*Try it*.
Gather every line from the entries below that includes "title".
─── Data under study
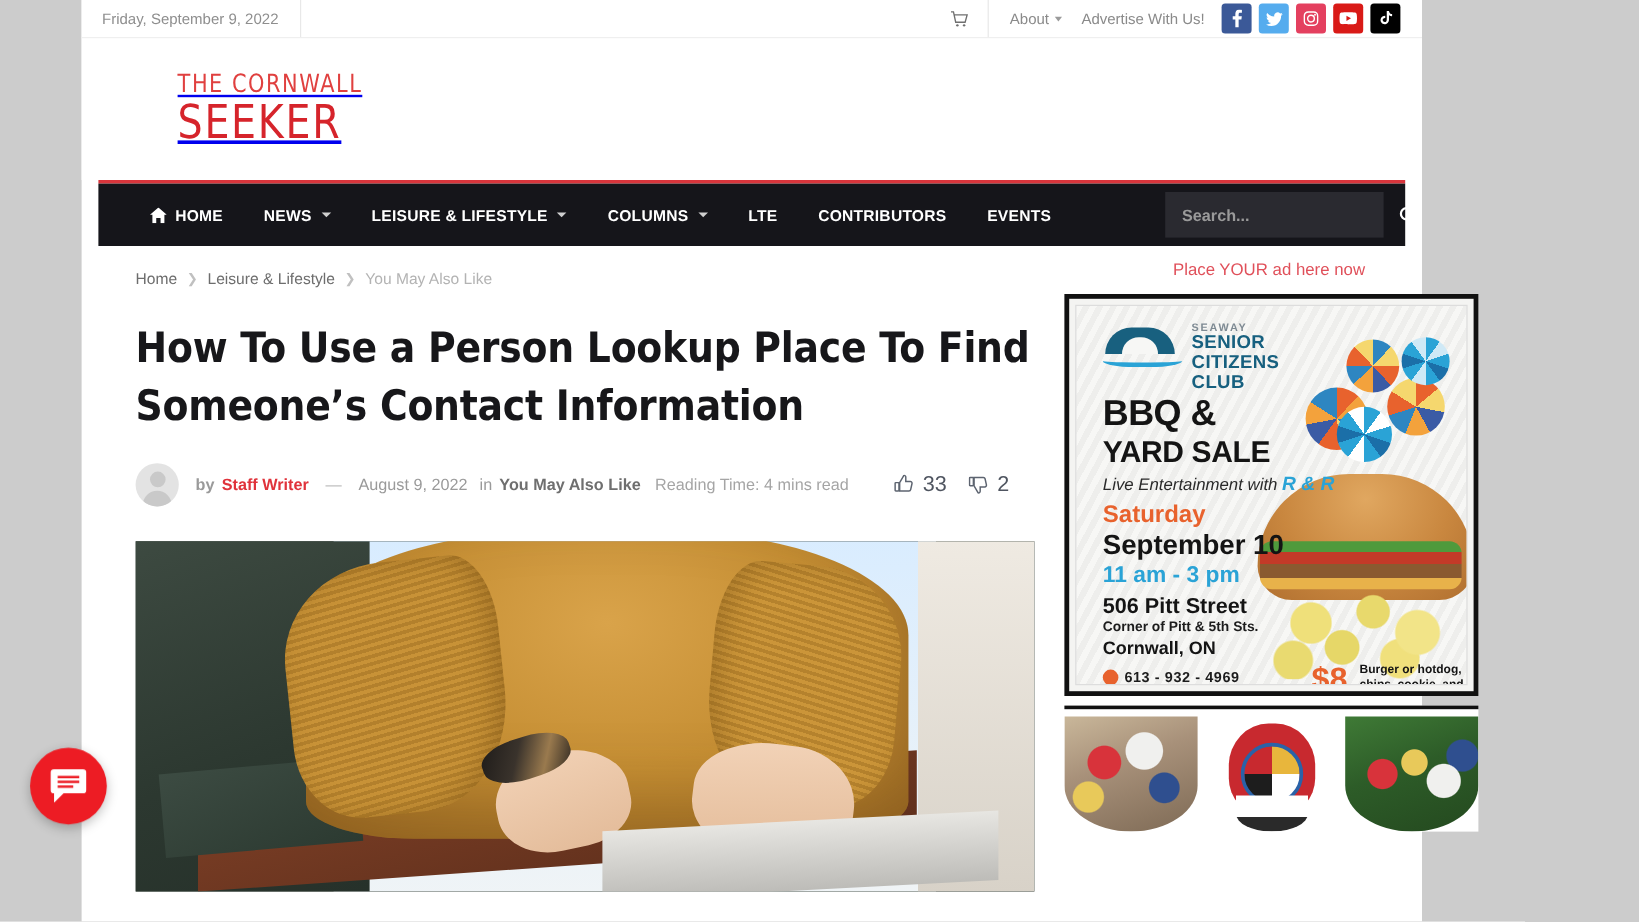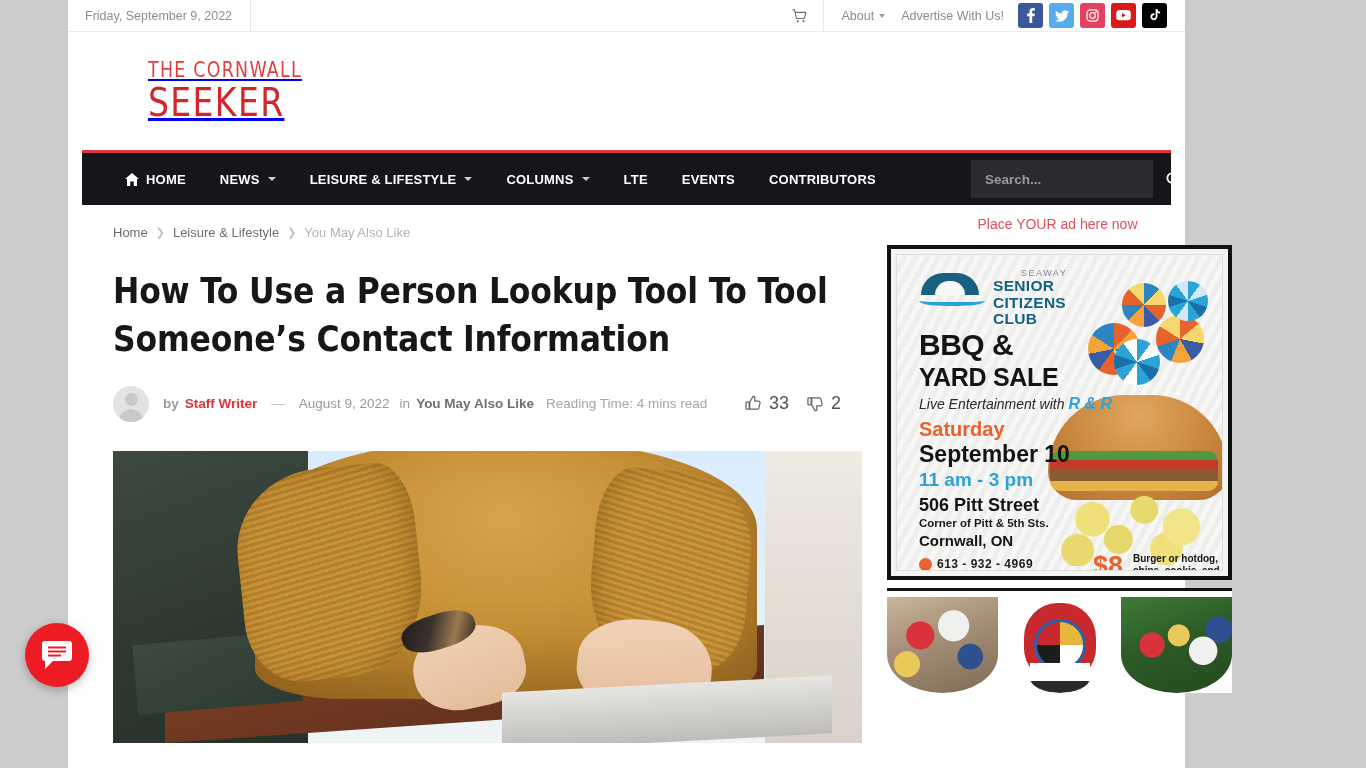--- a/index.html
+++ b/index.html
@@ -337,8 +337,8 @@
         <span class="nav-caret"></span>
       </a>
       <a class="nav-item" href="#">LTE</a>
+      <a class="nav-item" href="#">CONTRIBUTORS</a>
       <a class="nav-item" href="#">EVENTS</a>
-      <a class="nav-item" href="#">CONTRIBUTORS</a>
     </div>
     <div class="search-wrap">
       <div class="search-box">

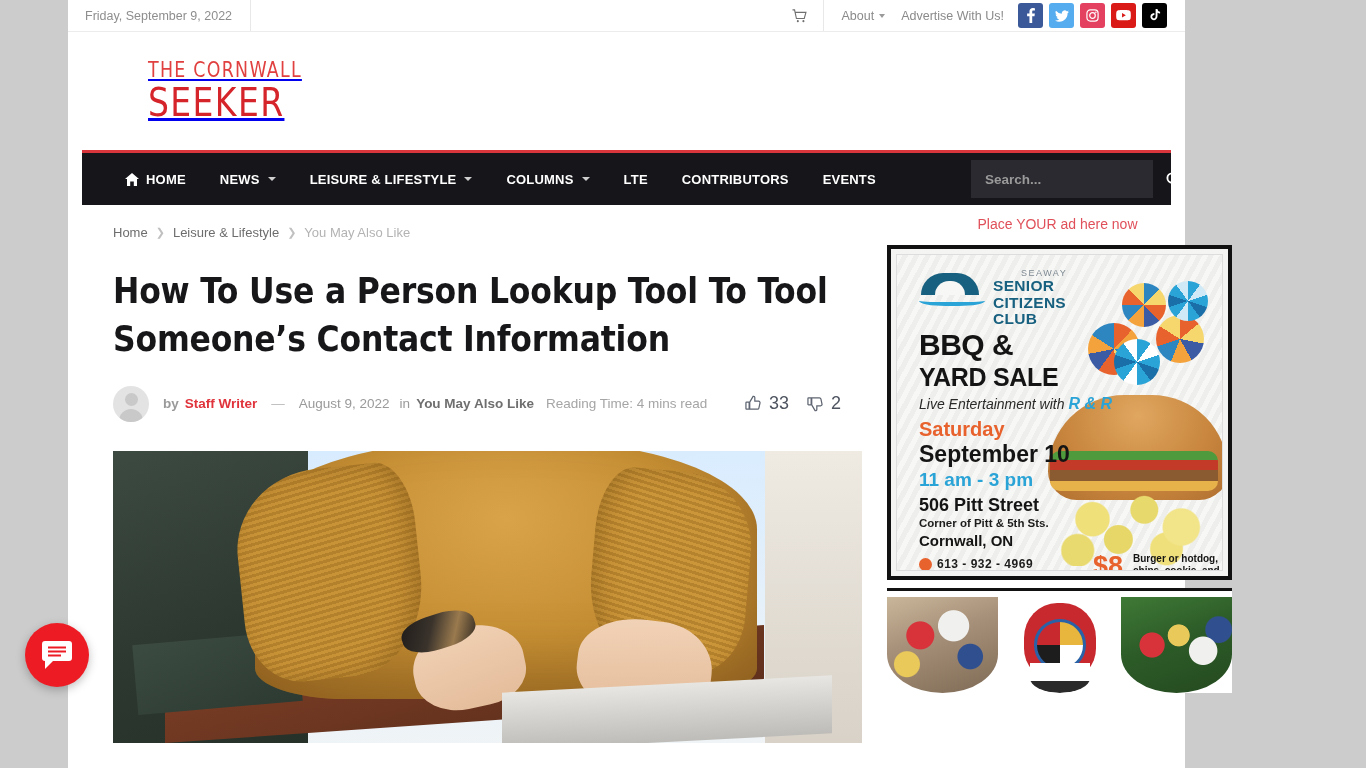--- a/index.html
+++ b/index.html
@@ -365,7 +365,7 @@
         <span class="crumb-current">You May Also Like</span>
       </div>
 
-      <h1 class="article-title">How To Use a Person Lookup Tool To Tool Someone’s Contact Information</h1>
+      <h1 class="article-title">How To Use a Person Lookup Place To Find Someone’s Contact Information</h1>
 
       <div class="meta-row">
         <div class="avatar"></div>

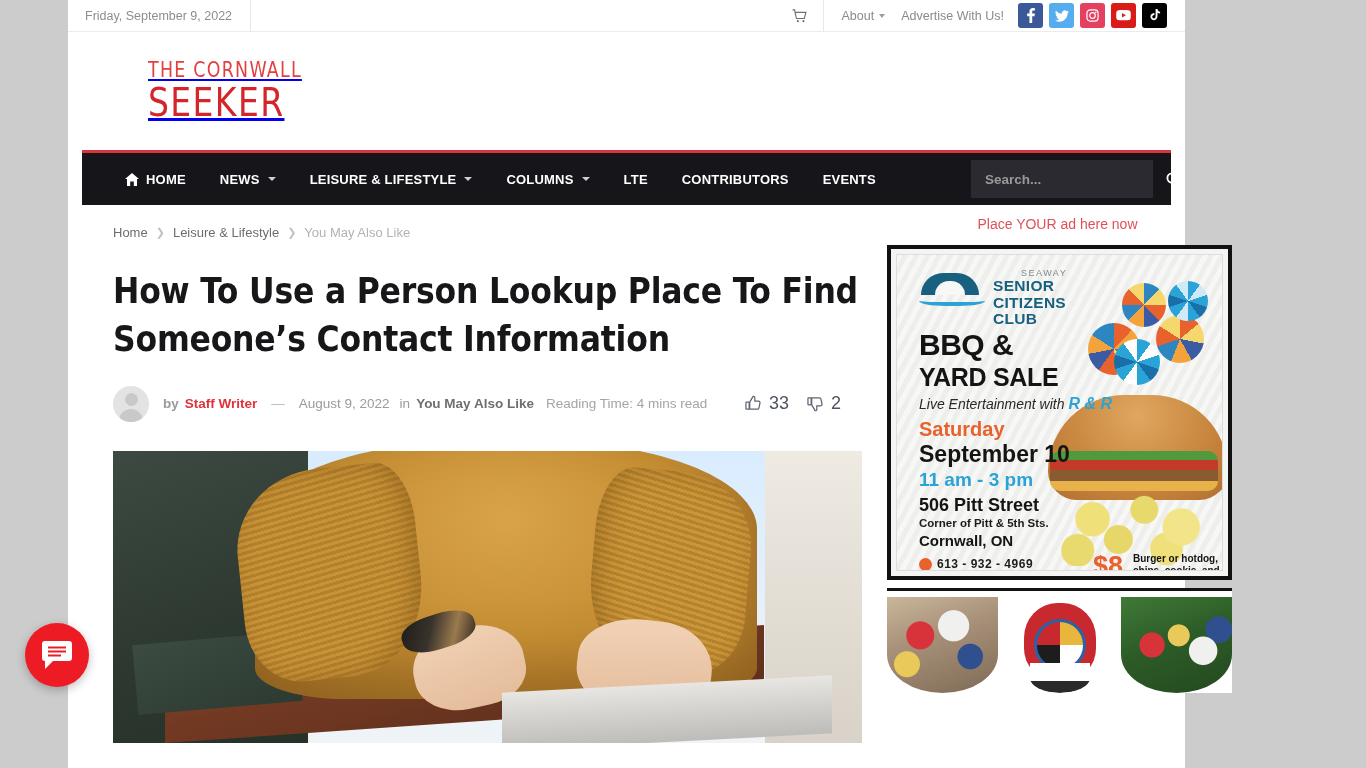--- a/index.html
+++ b/index.html
@@ -177,7 +177,7 @@
   .ssc-wave { position:absolute; left:0; top:24px; width:66px; height:13px;
     border-bottom:4px solid #2aa3d6; border-radius:0 0 40% 40%; }
   .ssc-text { line-height:1.06; }
-  .ssc-small { font-size:9px; letter-spacing:1.5px; color:#7e8a93; font-weight:normal;margin-left:28px; }
+  .ssc-small { font-size:9px; letter-spacing:1.5px; color:#7e8a93; font-weight:bold; }
   .ssc-big { font-size:15.5px; font-weight:bold; color:#17607f; letter-spacing:.3px; }
   .pinwheels { position:absolute; right:4px; top:22px; width:150px; height:120px; }
   .pw { position:absolute; border-radius:50%; }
──────
*Expected output*.
-      <h1 class="article-title">How To Use a Person Lookup Tool To Tool Someone’s Contact Information</h1>
+      <h1 class="article-title">How To Use a Person Lookup Place To Find Someone’s Contact Information</h1>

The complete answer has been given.